В день операции мы с Вовой помогли ему улечься на каталку и пожелали удачи. На этот раз геологу удачи не было. На середине операции перестал дышать. Не мешкая перевели его на искусственное дыхание и только приступили к продолжению, когда в интубационной трубке забулькала кровь – лопнуло лёгкое. Вскрыли грудную клетку, чтобы лёгкое сшить, а оно оказалось графитово-серым и хрупким, как сухой лист, края крошились под иглой и отваливались кусочками. С огромным трудом залатали это лёгкое, сожжённое табаком, вернулись к пищеводу, а лёгкое лопнуло в другом месте…

Адмирал, стоявший на наркозе, вернулся с операции зелёный и остался в ту ночь с геологом, хоть и не был дежурным; каждые три часа в ту ночь звонил в отделение Зайков; помогал Адмиралу дежурный врач, майор Хананьян, и все же к утру геолога не стало.
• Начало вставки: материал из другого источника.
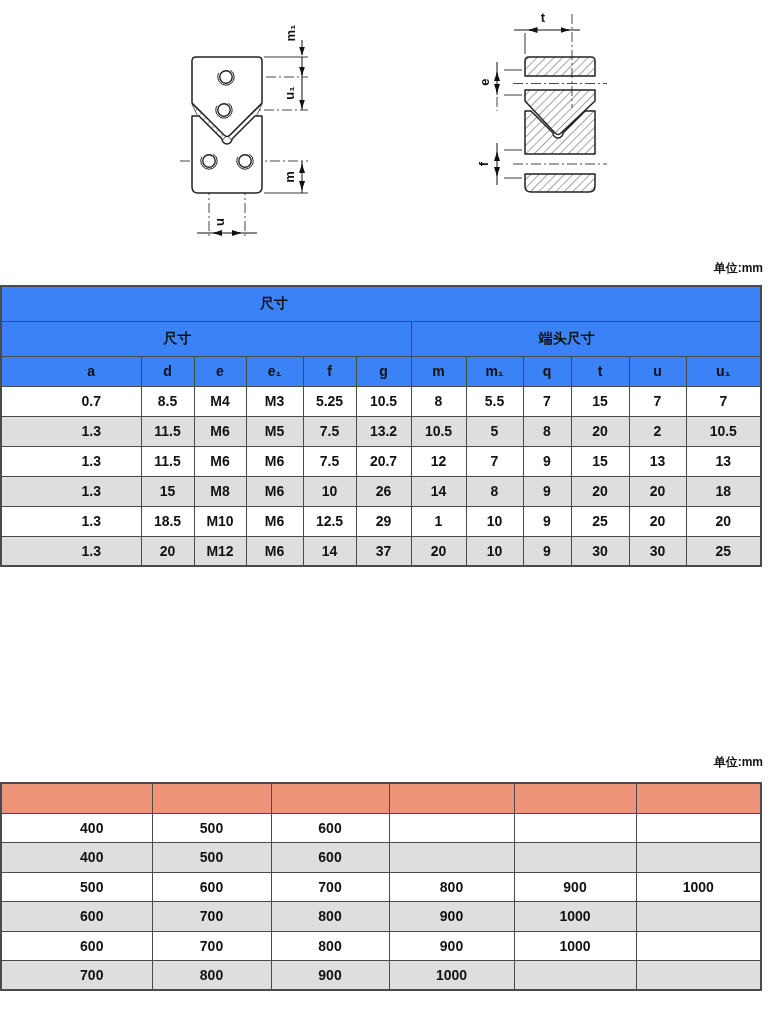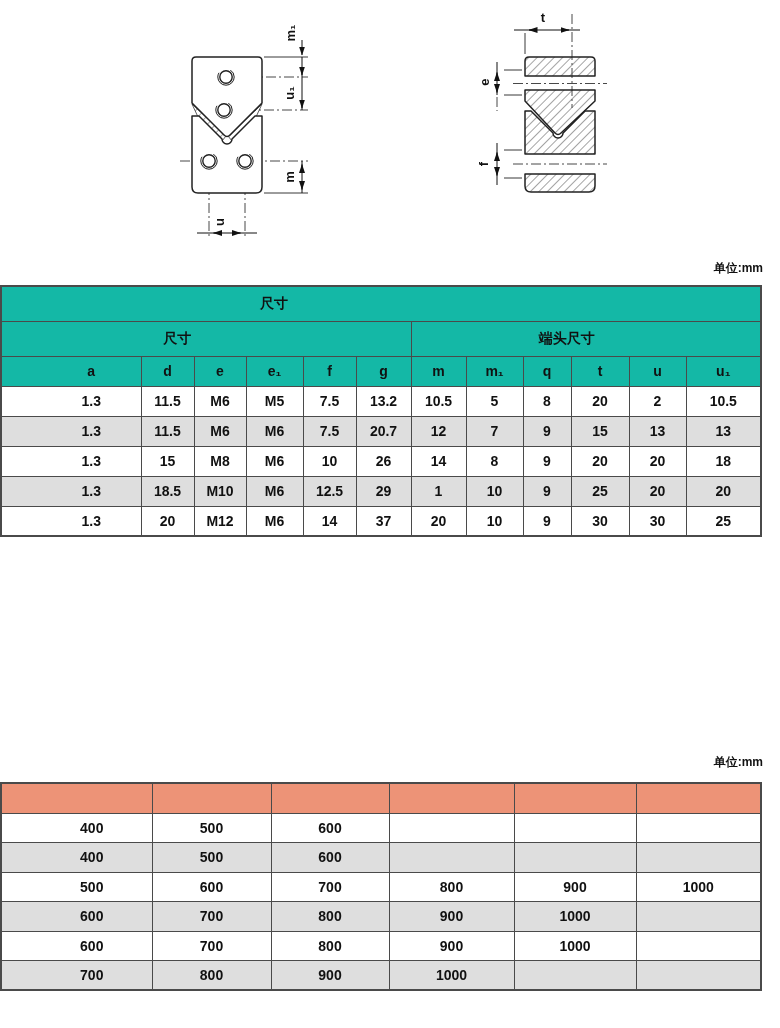--- a/index.html
+++ b/index.html
@@ -30,7 +30,7 @@
        font-size:14px; font-weight:bold; color:#111; padding:0; overflow:hidden; white-space:nowrap; }
 
   .t1 { left:0; top:285px; width:760px; border:2px solid #4a4a4a; }
-  .t1 thead td { background:#14b8a6; }
+  .t1 thead td { background:#3b82f6; }
   .t1 tr.title-row   { height:35px; }
   .t1 tr.group-row   { height:35px; }
   .t1 tr.cols        { height:30px; }

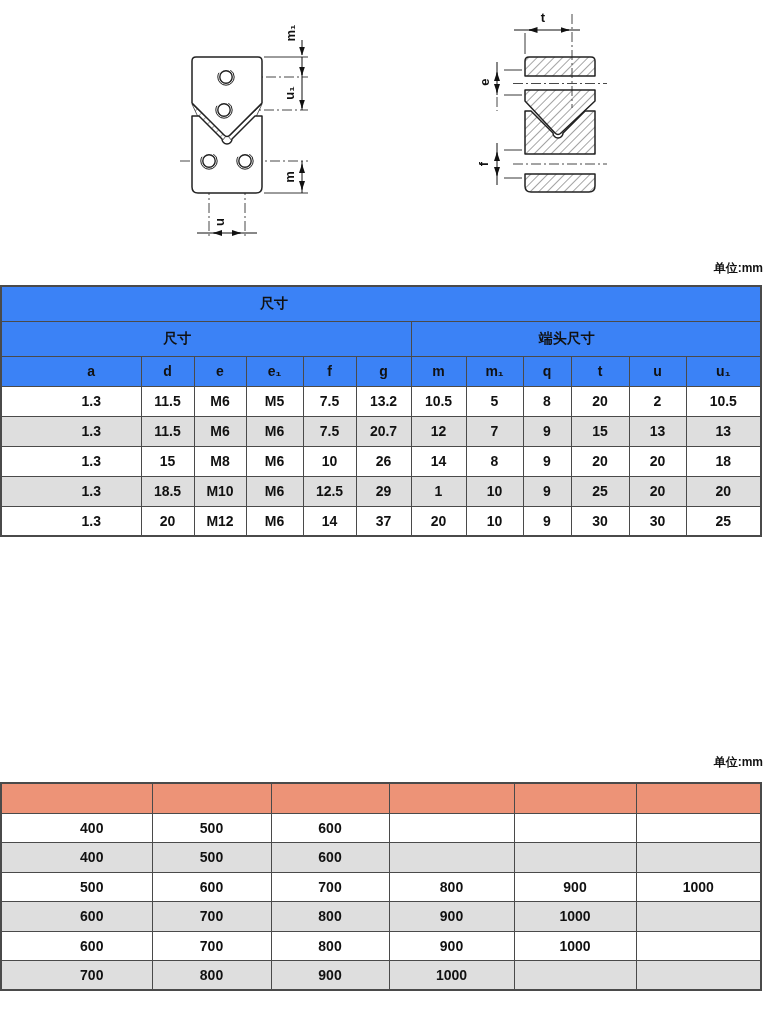--- a/index.html
+++ b/index.html
@@ -202,6 +202,20 @@
     </thead>
     <tbody>
         <tr>
+          <td>0.7</td>
+          <td>8.5</td>
+          <td>M4</td>
+          <td>M3</td>
+          <td>5.25</td>
+          <td>10.5</td>
+          <td>8</td>
+          <td>5.5</td>
+          <td>7</td>
+          <td>15</td>
+          <td>7</td>
+          <td>7</td>
+        </tr>
+        <tr>
           <td>1.3</td>
           <td>11.5</td>
           <td>M6</td>

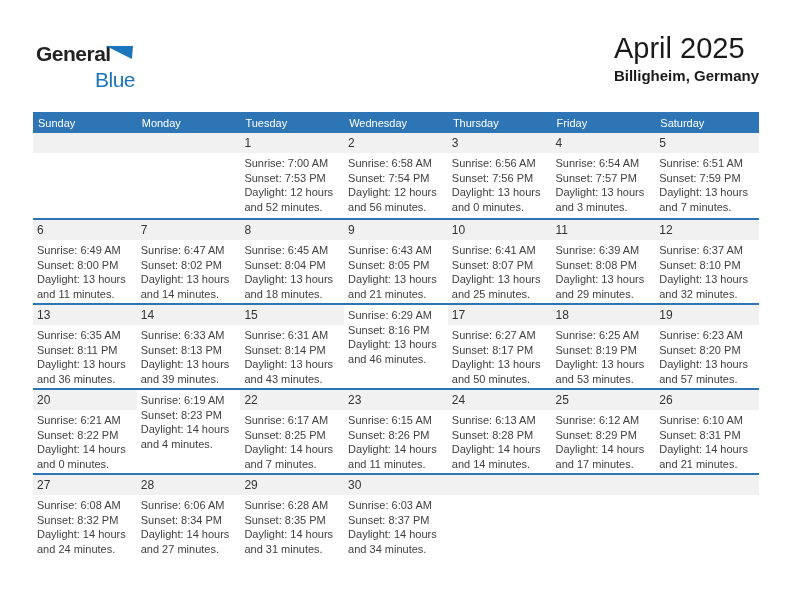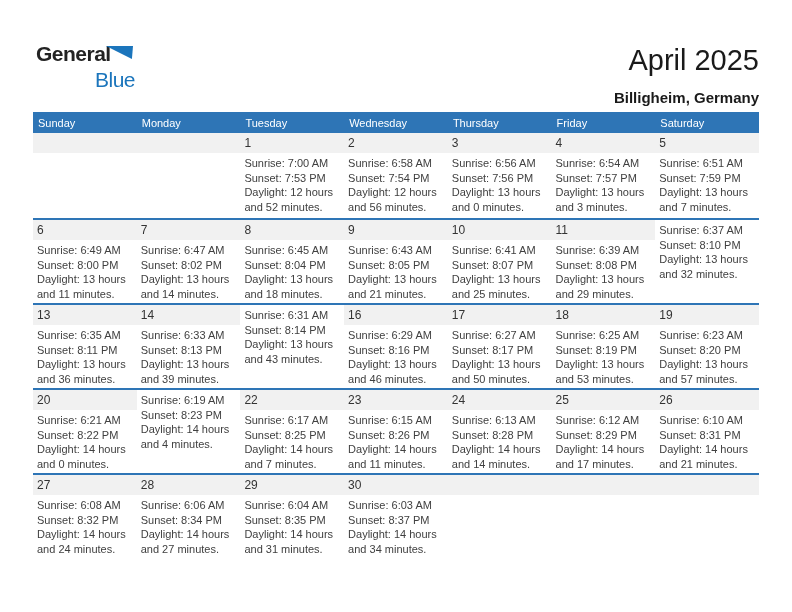--- a/index.html
+++ b/index.html
@@ -19,7 +19,7 @@
   .logo-triangle{position:absolute;left:70px;top:4px;width:27px;height:13px;background:var(--logo-blue);
     clip-path:polygon(0 0,100% 0,96% 100%);}
   .logo-blue{position:absolute;left:59px;top:26px;font-size:21px;font-weight:400;color:var(--logo-blue);letter-spacing:-0.5px;}
-  .title-block{position:absolute;right:33px;top:44px;text-align:right;}
+  .title-block{position:absolute;right:33px;top:32px;text-align:left;}
   .title{font-size:29px;font-weight:400;color:#1a1a1a;line-height:1.15;}
   .subtitle{font-size:15px;font-weight:700;color:#1a1a1a;margin-top:12px;}
 

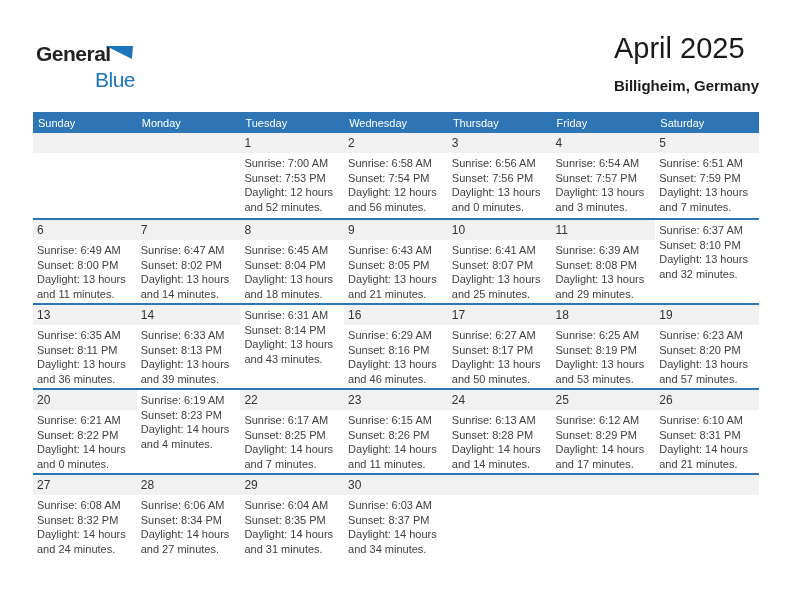--- a/index.html
+++ b/index.html
@@ -21,7 +21,7 @@
   .logo-blue{position:absolute;left:59px;top:26px;font-size:21px;font-weight:400;color:var(--logo-blue);letter-spacing:-0.5px;}
   .title-block{position:absolute;right:33px;top:32px;text-align:left;}
   .title{font-size:29px;font-weight:400;color:#1a1a1a;line-height:1.15;}
-  .subtitle{font-size:15px;font-weight:700;color:#1a1a1a;margin-top:12px;}
+  .subtitle{font-size:15px;font-weight:700;color:#1a1a1a;margin-top:2px;}
 
   
   .calendar{position:absolute;left:33px;top:112px;width:726px;}

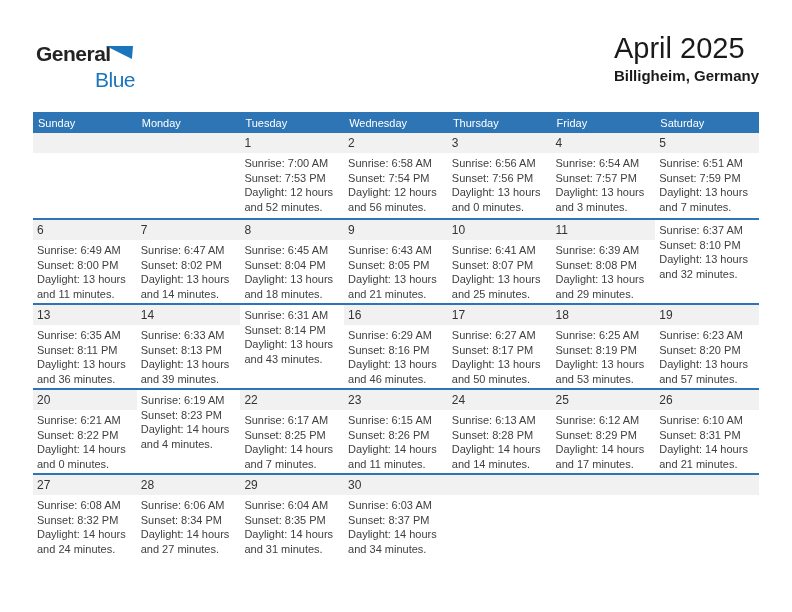--- a/index.html
+++ b/index.html
@@ -168,6 +168,7 @@
             </div>
           </div>
           <div class="cell">
+            <div class="band">12</div>
             <div class="details">
               <div>Sunrise: 6:37 AM</div>
               <div>Sunset: 8:10 PM</div>

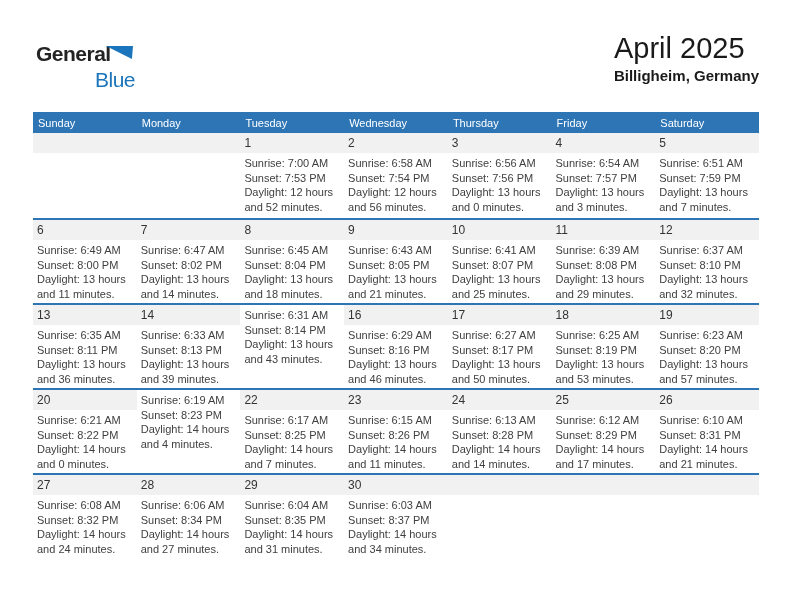--- a/index.html
+++ b/index.html
@@ -197,6 +197,7 @@
             </div>
           </div>
           <div class="cell">
+            <div class="band">15</div>
             <div class="details">
               <div>Sunrise: 6:31 AM</div>
               <div>Sunset: 8:14 PM</div>

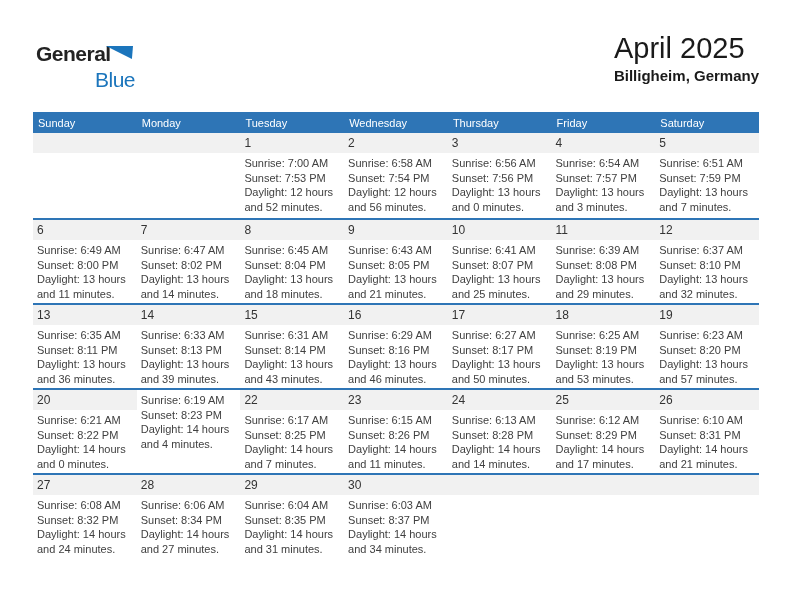--- a/index.html
+++ b/index.html
@@ -206,7 +206,6 @@
             </div>
           </div>
           <div class="cell">
-            <div class="band">16</div>
             <div class="details">
               <div>Sunrise: 6:29 AM</div>
               <div>Sunset: 8:16 PM</div>

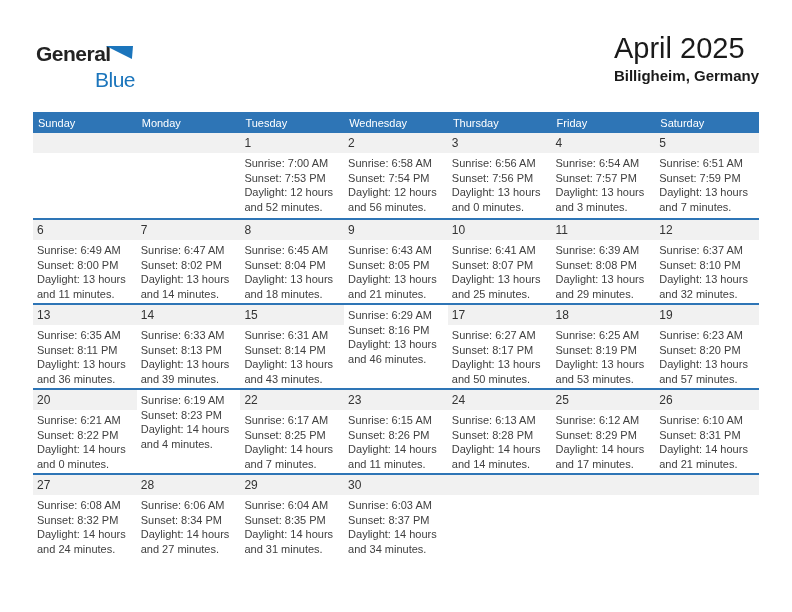--- a/index.html
+++ b/index.html
@@ -327,7 +327,7 @@
           <div class="cell">
             <div class="band">29</div>
             <div class="details">
-              <div>Sunrise: 6:04 AM</div>
+              <div>Sunrise: 6:28 AM</div>
               <div>Sunset: 8:35 PM</div>
               <div>Daylight: 14 hours</div>
               <div>and 31 minutes.</div>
Но уж когда у самого Зайкова умерла от инфаркта женщина, молодящаяся продавщица из Военторга, стало ясно, что пошла плохая полоса. Случались и прежде плохие полосы, но сейчас причиною казалось расплывающееся в воздухе отделения ядовитое облако склоки.

***

Не верилось, что всего дней семь или восемь прошло с нашего полёта в Урагановку, столько всякого случилось в отделении в эти дни. Шинкаренко с Машечкиным только-только выбрались на эту сторону черты, где пока находимся мы все, живые, и теперь с каждым днём усилия врачей и собственные молодые силы уводили их от этой черты все далее. Шинкаренко уже разговаривал, требовал покурить и даже – это я видел собственными глазами – ущипнул за постный зад Фаину, которая – лопни мои глаза! – шаловливо ахнула, и шлёпнула его по руке, и опять повернулась к капельнице, даря ефрейтору следующую сладостную возможность.

С Машечкиным обстояло хуже. Дни и ночи с ним сидела мать, прилетевшая из-под Шацка. По ехидству судьбы такие, как Машечкин, бывают единственными сыновьями у матерей-одиночек. Так оказалось и на этот раз, и вот он пятые сутки лежит перед ней без сознания. И мать не ела все эти дни, что ни приносили ей сестрички, она согнулась и стала старухой на наших глазах, а была пожилая крепкая женщина. На шестые сутки сын пришёл в себя, заговорил, начал шарить по лицу и просить, чтобы убрали повязку, и понял, что глаза его открыты, а за окном трещат воробьи, чего не бывает ночью.

Галина Николаевна долго успокаивала сына и мать, объясняла, что слепота не настоящая, пройдёт с болезнью. Поверил только сын, а мать согнулась ещё более.

И каждый день, постукивая палкой, свой боевой расчёт проведывал лейтенант Гена. Шинкаренке совал пару рыжих тугих апельсинов – будет вам переживать, товарищ лейтенант, басил Шинкаренко, и припрятывал апельсины для Фаечки. К Машечкину Гена подсаживался так, без апельсинов, подолгу смотрел на изрубленное розовыми шрамами молодое лицо, на пустые глаза, устремлённые в потолок, на распухшие, коркой покрытые губы. Мать иногда оглядывалась на Гену, сидящего на табуретке в ногах, а иногда не замечала. Однажды он сказал, кто он такой. Мать не повернулась. Гена сказал, что это он искалечил её сына. Мать что-то шептала под нос, не обращая на него внимания. Должно быть, молилась.